Circuit pausers, like those by simpleSwitch, measure the electric demand of the entire home, and shut off specific appliances when peak load is reached. Similar to circuit splitters, you'd likely install a circuit pauser on your EV charger to shut that down when other appliances need to be turned on.

These are both simpler and less expensive options than upgrading your service and installing a smart panel. Like the smart panel panels, they may limit what electric appliances you can install in the future. Unlike the smart panel, they don't give you additional benefits like overall home energy monitoring and control.

Space constrained

You may have enough electrical service coming into your home, but still not have space on your panel to add additional electrical loads. To find out if you have a space constraint, locate your electrical panel. It usually in a basement, garage, or on the outside of the house. Check to see if there are any empty slots available.

Empty slots on an electrical panel.

In this case, you have a few options which have various costs and tradeoffs. You can read more about these solutions below:

Solution Cost Tradeoffs
Panel upgrade $$$ May be required for safety if panel is very old; if
sub-panel or skinny breaker alternatives don't work
Sub-panel $$ Cheaper than panel upgrade; can isolate some
electrical load which is useful when paired with
home batteries
Breaker consolidation or skinny breakers $ Fastest and cheapest solution; might not be
possible if breaker can't be combined or split

Panel upgrade | $$$

Upgrading your electrical panel involves replacing your current panel with a larger one that has more circuit slots. If your panel is old and no longer meets safety requirements, you'll need to upgrade your panel to get more space and improve the safety of your home.

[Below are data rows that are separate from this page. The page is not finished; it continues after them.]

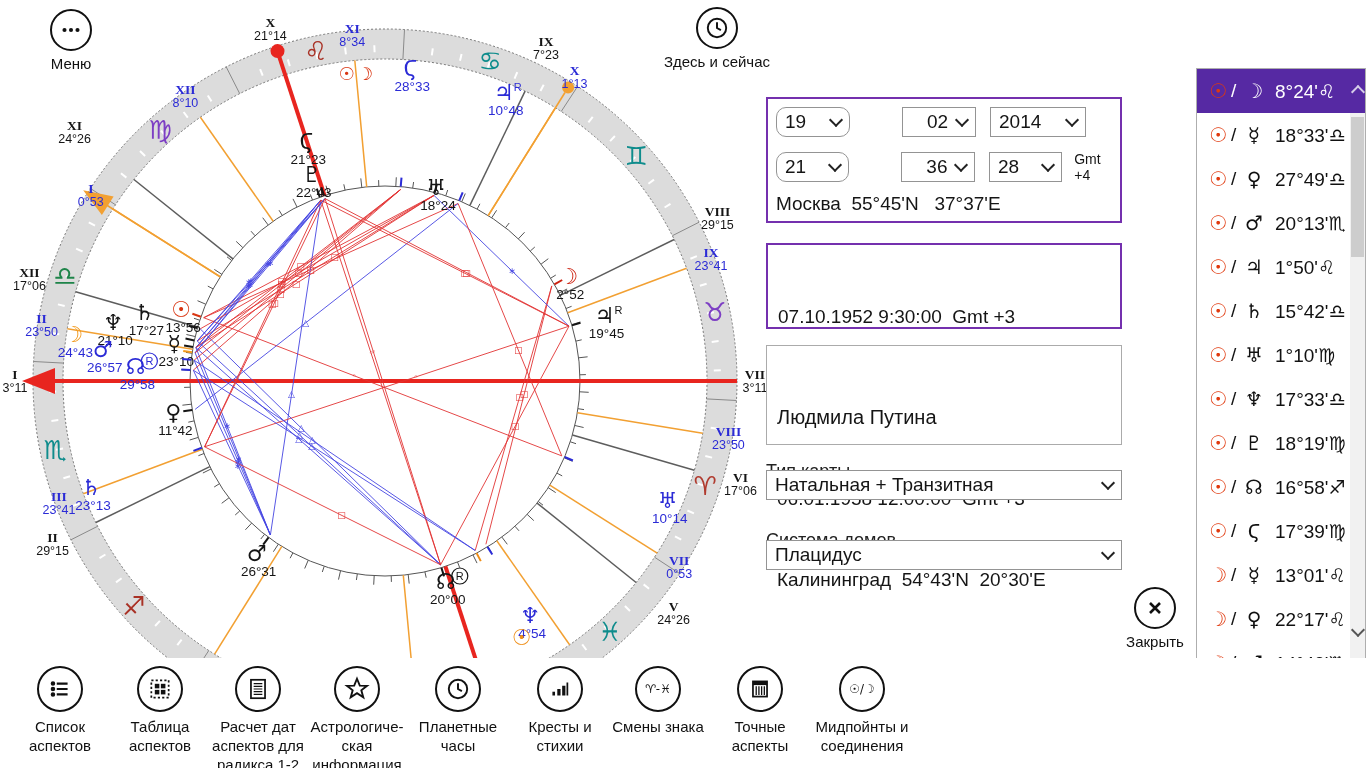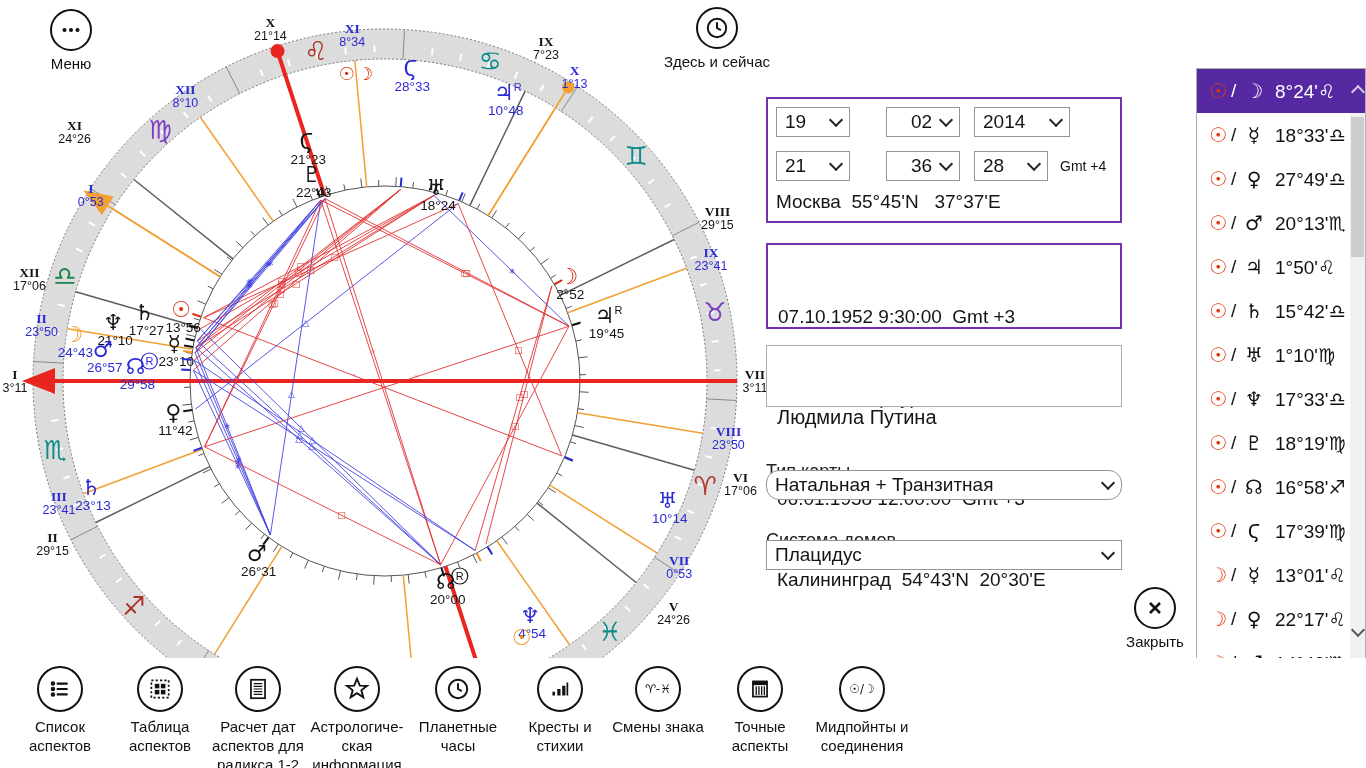--- a/index.html
+++ b/index.html
@@ -32,7 +32,7 @@
     justify-content:space-between;padding:0 8px;font-size:19px;box-sizing:border-box;}
   .sel-sm{width:74px;}
   .sel-yr{width:96px;}
-  .mr38{margin-right:36px;}
+  .mr38{margin-right:52px;border-radius:10px;}
   .mr14{margin-right:14px;padding-left:24px;}
   .chev{display:inline-block;width:8px;height:8px;border-right:2px solid #222;
     border-bottom:2px solid #222;transform:rotate(45deg);margin-top:-4px;flex:0 0 auto;}

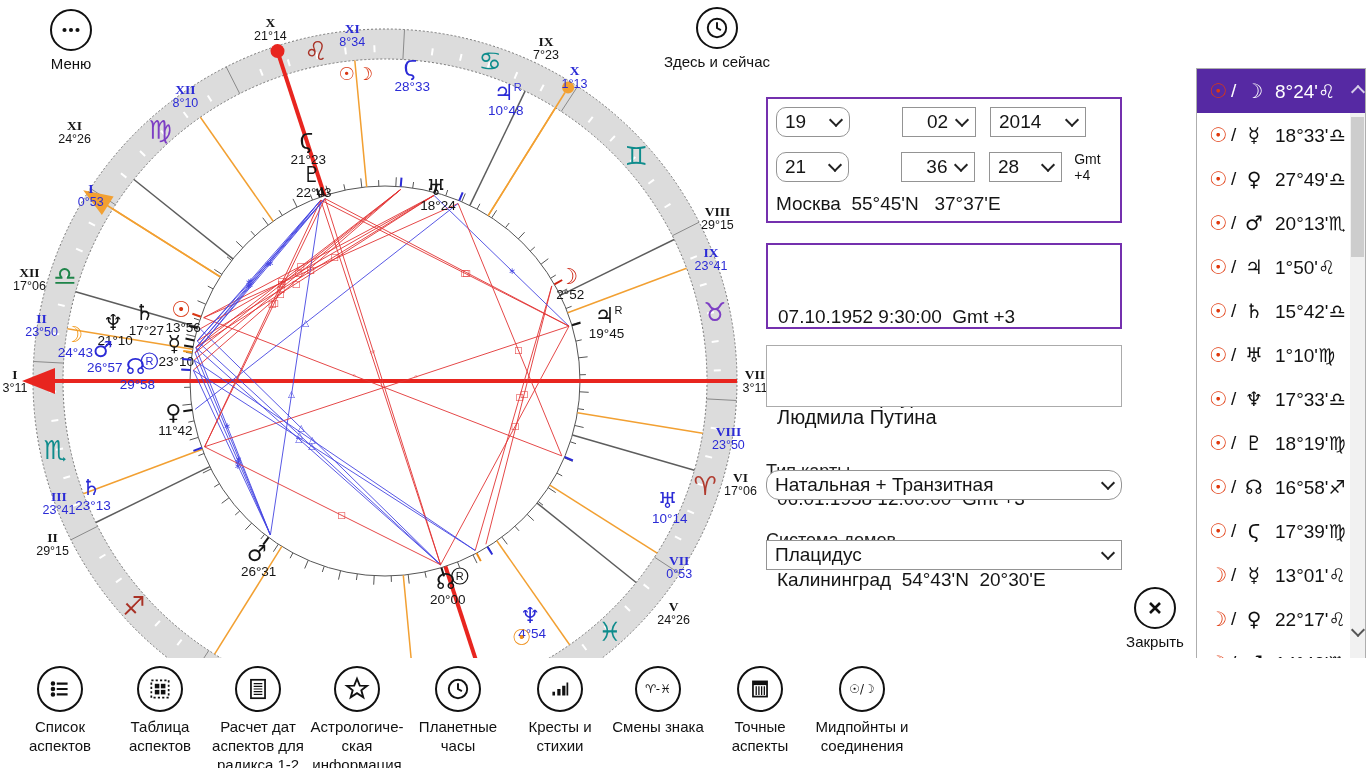--- a/index.html
+++ b/index.html
@@ -41,7 +41,7 @@
 
   .person-box{padding:4px 10px;line-height:27px;font-size:19px;white-space:pre;}
   #person1{top:243px;height:86px;border:2px solid #7430ae;}
-  #person2{top:345px;height:62px;border:1px solid #ababab;}
+  #person2{top:345px;height:100px;border:1px solid #ababab;}
   .p-name{font-size:20px;}
 
   .field-label{position:absolute;left:0;font-size:18px;color:#222;margin-top:13px;}

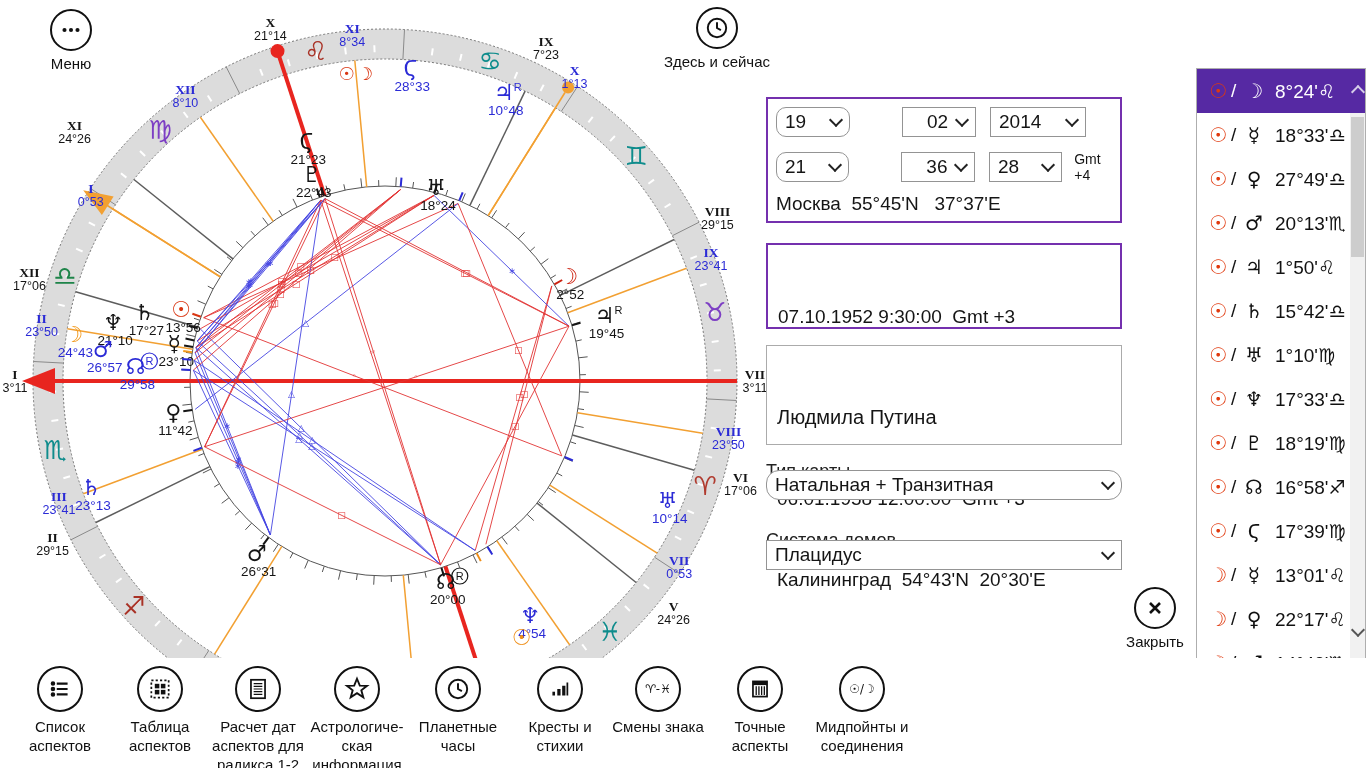--- a/index.html
+++ b/index.html
@@ -48,7 +48,7 @@
   #type-label{top:448px;}
   #sys-label{top:517px;}
   .big-select{position:absolute;left:0;right:0;height:30px;}
-  #type-select{top:470px;border-radius:13px;}
+  #type-select{top:470px;}
   #sys-select{top:540px;}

This is a straightforward project that can be performed by an electrician in a few hours.

Sub-panel | $$ 

Alternatively, you can add a sub-panel, which is a smaller electrical panel that is connected to your main panel. This allows you to add additional circuits for your new electrical loads without having to swap out your main panel. Adding a sub-panel is a more affordable option, and it also gives you the added benefit of being able to isolate some electrical load, which is useful when paired with a home battery.

Breaker consolidation or skinny breaker | $

The simplest and cheapest solution is to have an electrician consolidate breakers that aren't carrying a lot of load into a single breaker. Alternatively, you could have an electrician swap your current breakers for skinny breakers, which enable two circuits in the space that may have been reserved for one. This can essentially double the available breakers per vertical panel-inch. However, it's not always possible if a breaker cannot be split.